The ship’s Israeli crew had been drilled that it didn’t necessarily violate the egalitarian spirit of the land to treat passengers with a modicum of courtesy.

It didn’t always work. One afternoon, at “High Tea,” the waiter brought a piece of cake, but no fork. When I mentioned the oversight, he looked at me in frank astonishment, and, genuinely puzzled, asked, “So why can’t you use your fingers?”

Rachel’s mother lived in a small house in Shaarey Hessed, an observant, but not black hat, quarter of Jerusalem, where chains blocked entrances to streets on Shabbat.

There my mother-in-law had raised seven children, without benefit of a gas range, washing machine or second bathroom. Neither she nor any of her children’s families had a phone, and the idea of owning a car was beyond fantasy.

I used my one-month visit to write six articles for the Mirror, the afternoon sister paper of the Los Angeles Times. Fortunately, Rachel’s five sisters and one brother, and their spouses, ranged politically from far left to far right, so I had an instant crash course on Israel’s chaotic political scene.

The discussions were lively and emotional, something I sorely missed years later when I learned that the debates had stopped. By that time, opinions and frictions had hardened to the point where frank discussions had to be discontinued to preserve some semblance of family harmony.

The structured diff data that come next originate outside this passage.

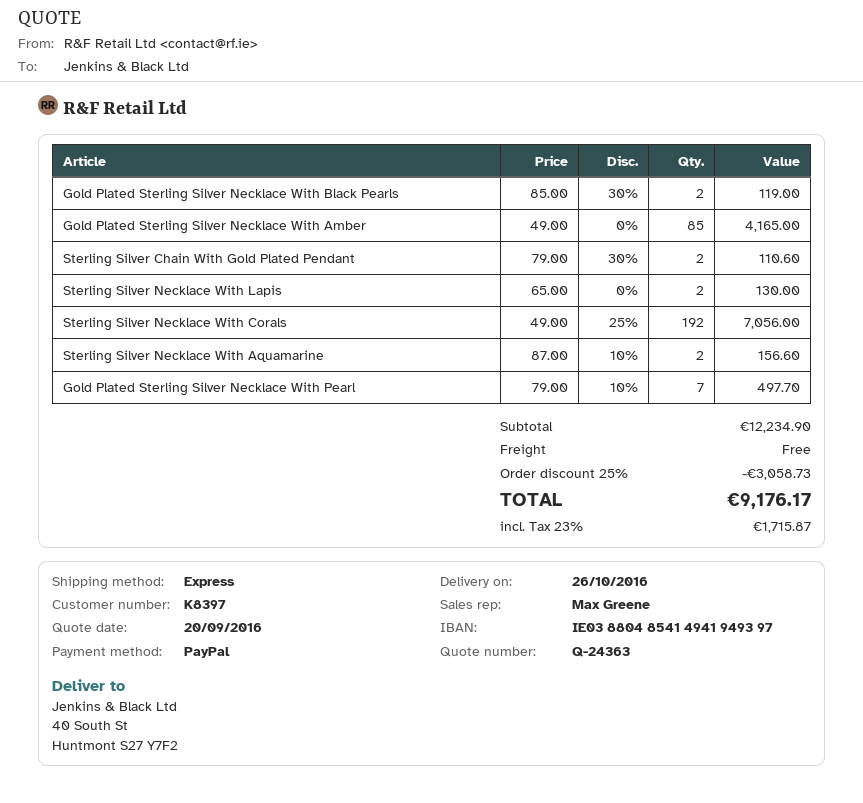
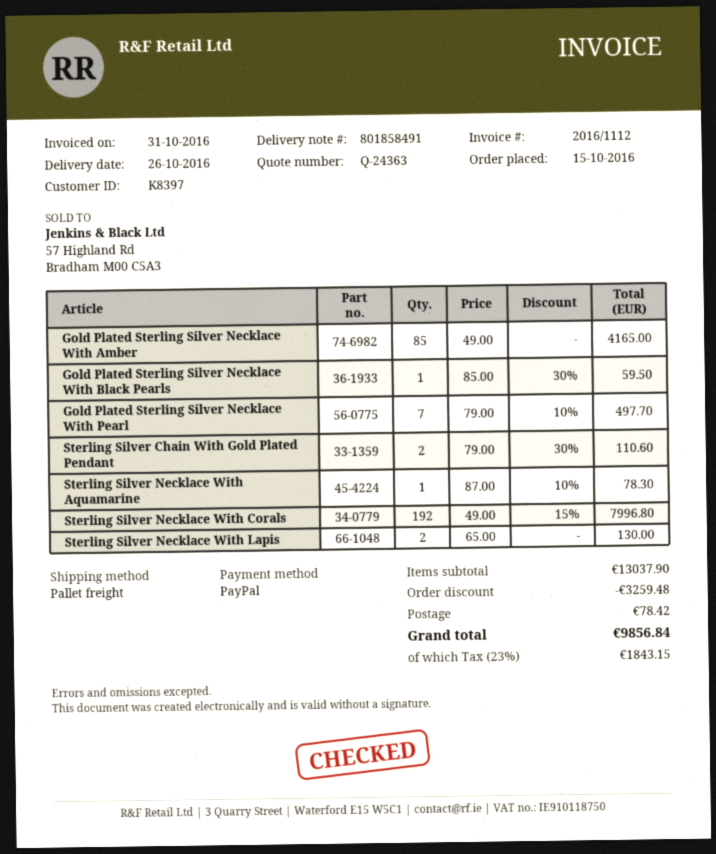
shipping method: express -> pallet freight
Gold Plated Sterling Silver Necklace With Black Pearls: 2 x 85.00 - 30% = 119.00 -> 1 x 85.00 - 30% = 59.50
Sterling Silver Necklace With Corals: 192 x 49.00 - 25% = 7056.00 -> 192 x 49.00 - 15% = 7996.80
Sterling Silver Necklace With Aquamarine: 2 x 87.00 - 10% = 156.60 -> 1 x 87.00 - 10% = 78.30
subtotal: 12234.90 -> 13037.90
discount: 3058.73 -> 3259.48
shipping: 0.00 -> 78.42
tax: 23% = 1715.87 -> 23% = 1843.15
total: 9176.17 -> 9856.84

Here is an anecdote to illustrate something basic about the Israeli character:

We had rented an apartment in the Rehavia quarter of Jerusalem, and a half a block from our place was a neighborhood grocery store.

One day I put Alina in a baby stroller to pick up some groceries. It was a hot day, so I took off her blanket and stowed it next to her.

I had walked but a few steps, when a middle-age woman peered into the baby carriage, clucked her tongue, looked at me disapprovingly and without a word took the blanket and covered Alina.

I immediately pushed the blanket aside and after a few more steps, another yenta appeared, and went through the same routine. Before I could reach the store, the minidrama was repeated for a third time.

At first, I was furious. What possessed these people, total strangers, to butt their noses into what was purely my business? Then I had a second thought. If I were in Los Angeles and decided to throw my baby in the gutter, it is doubtful that the passing cars would even slow down.

These thoughts led to my first rule on the Israeli personality: In normal times, Israelis can drive you up the wall. But when I’m in trouble and need help, it’s the Israelis I want next to me.

There were a couple of happenings during our stay to spice up the narrative.

Jerusalem was all atwitter because a Hollywood star and film crew were in town to shoot a movie, which was released later in the year under the title, “Exodus.”

Then, toward the end of our stay, Prime Minister David Ben-Gurion rose in the Knesset for an announcement. Adolf Eichmann, the architect of the Holocaust, had been captured in Argentina and brought to Israel for trial.